Your answer should be only the lines below from the one with "operation with large datasets." to the one with "and easy-to-understand codebase.", repeated exactly, ends included.

*Entries provided*
--- START ---

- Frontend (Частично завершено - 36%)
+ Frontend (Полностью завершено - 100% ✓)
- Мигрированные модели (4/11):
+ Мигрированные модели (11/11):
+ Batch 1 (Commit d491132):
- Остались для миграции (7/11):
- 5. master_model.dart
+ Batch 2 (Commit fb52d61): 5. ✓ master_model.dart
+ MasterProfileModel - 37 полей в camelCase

--- END ---
--- START ---

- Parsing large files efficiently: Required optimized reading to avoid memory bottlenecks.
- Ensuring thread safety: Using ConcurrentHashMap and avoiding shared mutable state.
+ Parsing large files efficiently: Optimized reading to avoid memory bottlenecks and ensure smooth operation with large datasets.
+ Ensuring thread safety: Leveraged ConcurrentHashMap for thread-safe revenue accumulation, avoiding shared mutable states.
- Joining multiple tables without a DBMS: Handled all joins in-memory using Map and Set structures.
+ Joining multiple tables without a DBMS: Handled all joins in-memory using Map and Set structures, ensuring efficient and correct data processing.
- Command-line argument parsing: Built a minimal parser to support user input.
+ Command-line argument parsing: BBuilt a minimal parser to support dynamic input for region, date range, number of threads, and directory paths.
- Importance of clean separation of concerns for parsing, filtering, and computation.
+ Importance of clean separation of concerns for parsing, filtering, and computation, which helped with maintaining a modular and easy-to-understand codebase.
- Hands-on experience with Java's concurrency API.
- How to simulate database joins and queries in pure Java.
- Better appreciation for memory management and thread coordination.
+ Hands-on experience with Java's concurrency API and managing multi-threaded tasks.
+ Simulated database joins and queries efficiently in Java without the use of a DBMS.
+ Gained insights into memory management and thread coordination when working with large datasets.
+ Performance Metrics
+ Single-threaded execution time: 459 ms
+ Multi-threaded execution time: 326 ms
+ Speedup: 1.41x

--- END ---
--- START ---

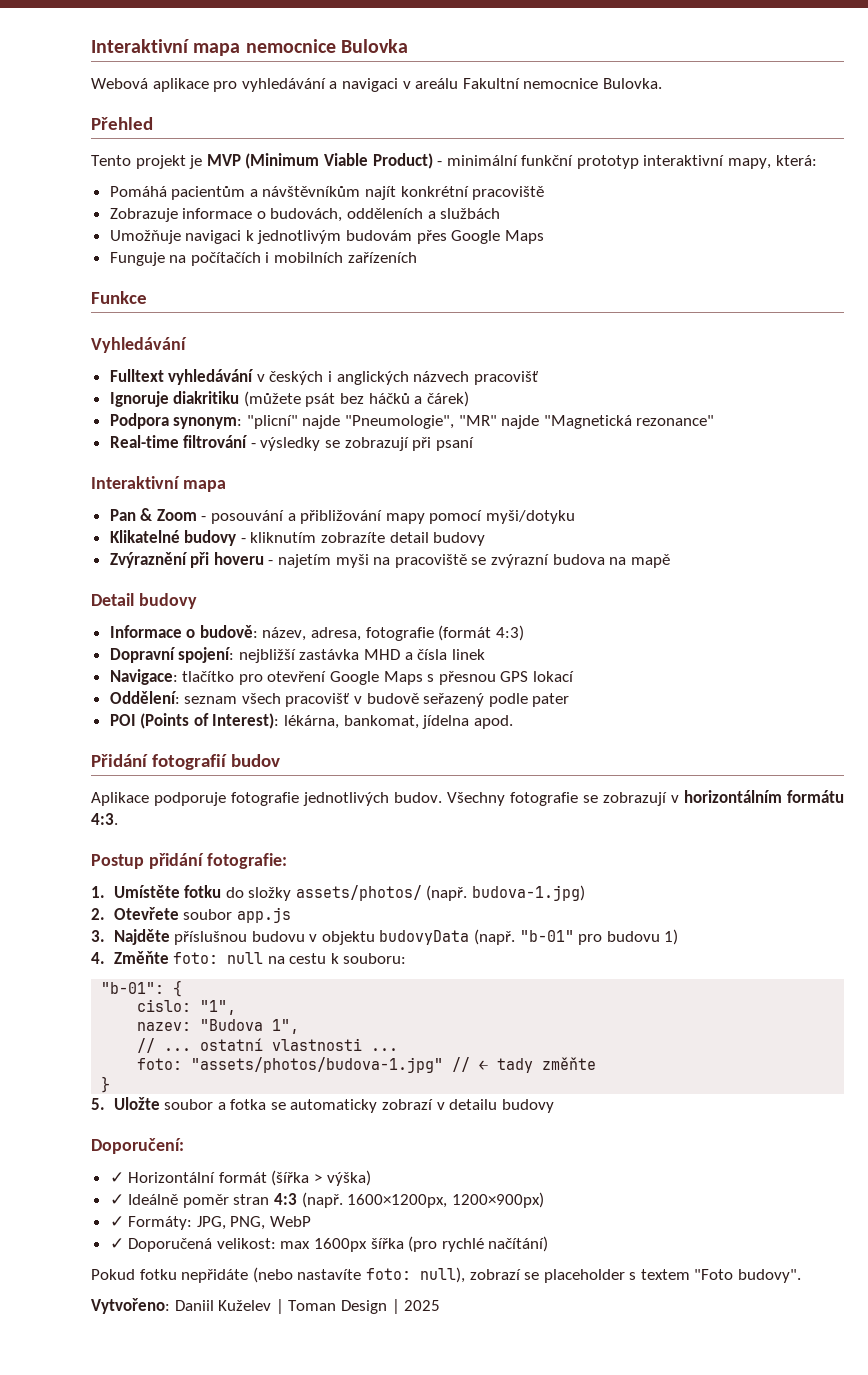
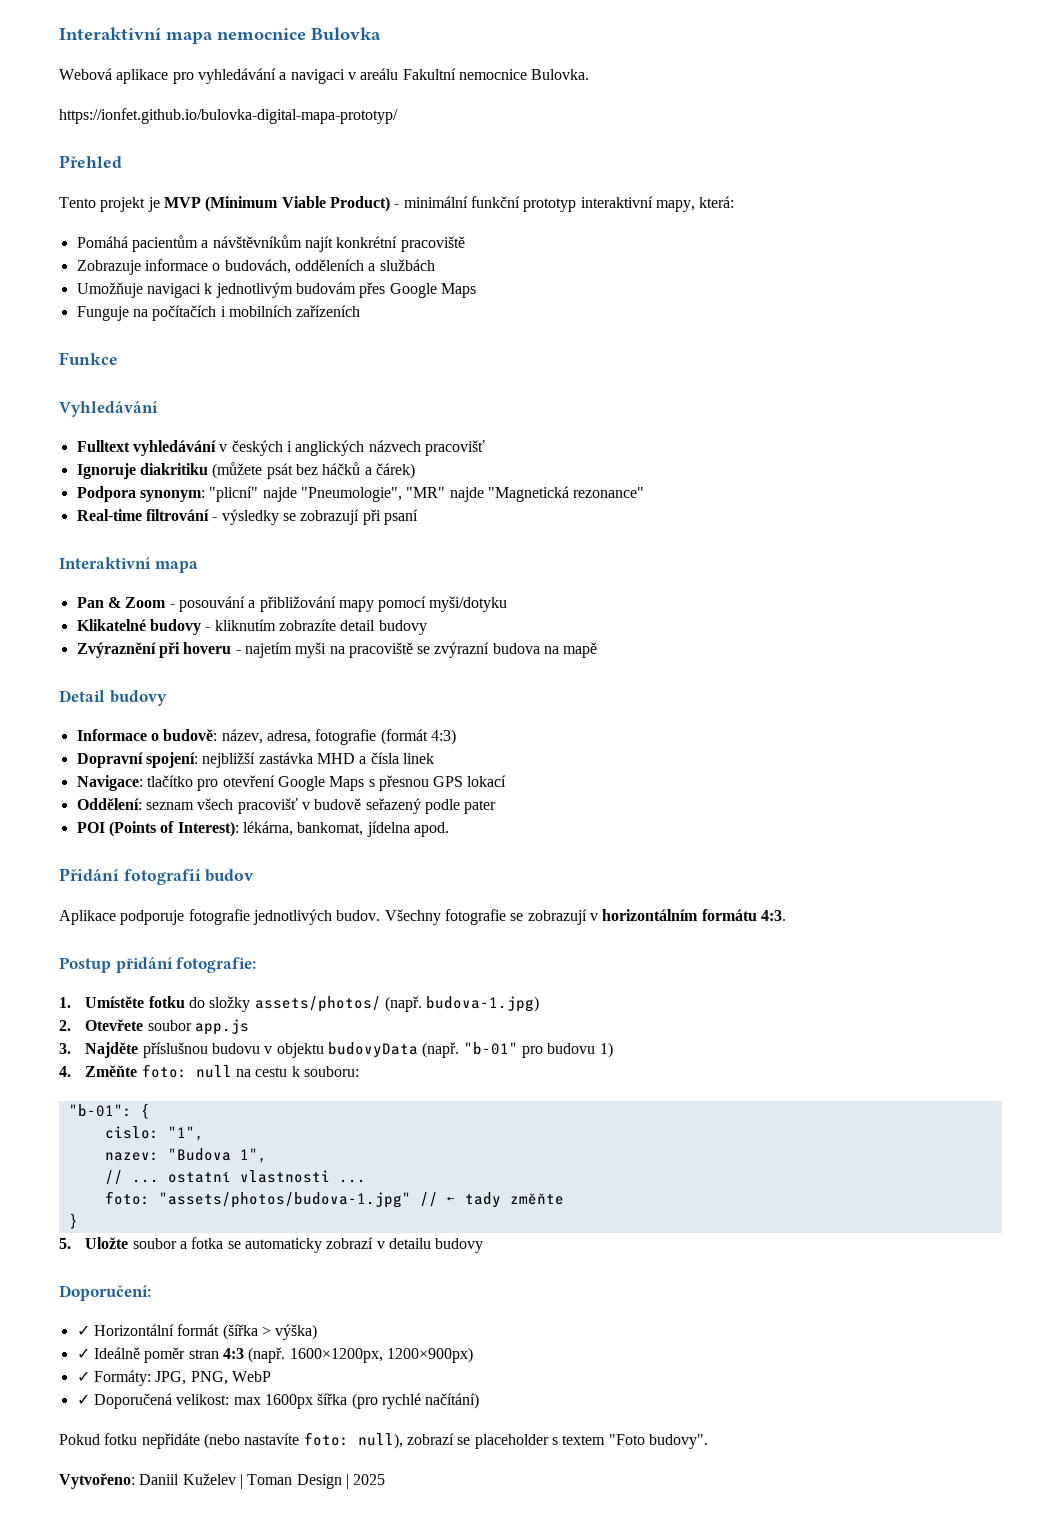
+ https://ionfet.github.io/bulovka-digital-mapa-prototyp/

--- END ---

*The answer*
+ Parsing large files efficiently: Optimized reading to avoid memory bottlenecks and ensure smooth operation with large datasets.
+ Ensuring thread safety: Leveraged ConcurrentHashMap for thread-safe revenue accumulation, avoiding shared mutable states.
- Joining multiple tables without a DBMS: Handled all joins in-memory using Map and Set structures.
+ Joining multiple tables without a DBMS: Handled all joins in-memory using Map and Set structures, ensuring efficient and correct data processing.
- Command-line argument parsing: Built a minimal parser to support user input.
+ Command-line argument parsing: BBuilt a minimal parser to support dynamic input for region, date range, number of threads, and directory paths.
- Importance of clean separation of concerns for parsing, filtering, and computation.
+ Importance of clean separation of concerns for parsing, filtering, and computation, which helped with maintaining a modular and easy-to-understand codebase.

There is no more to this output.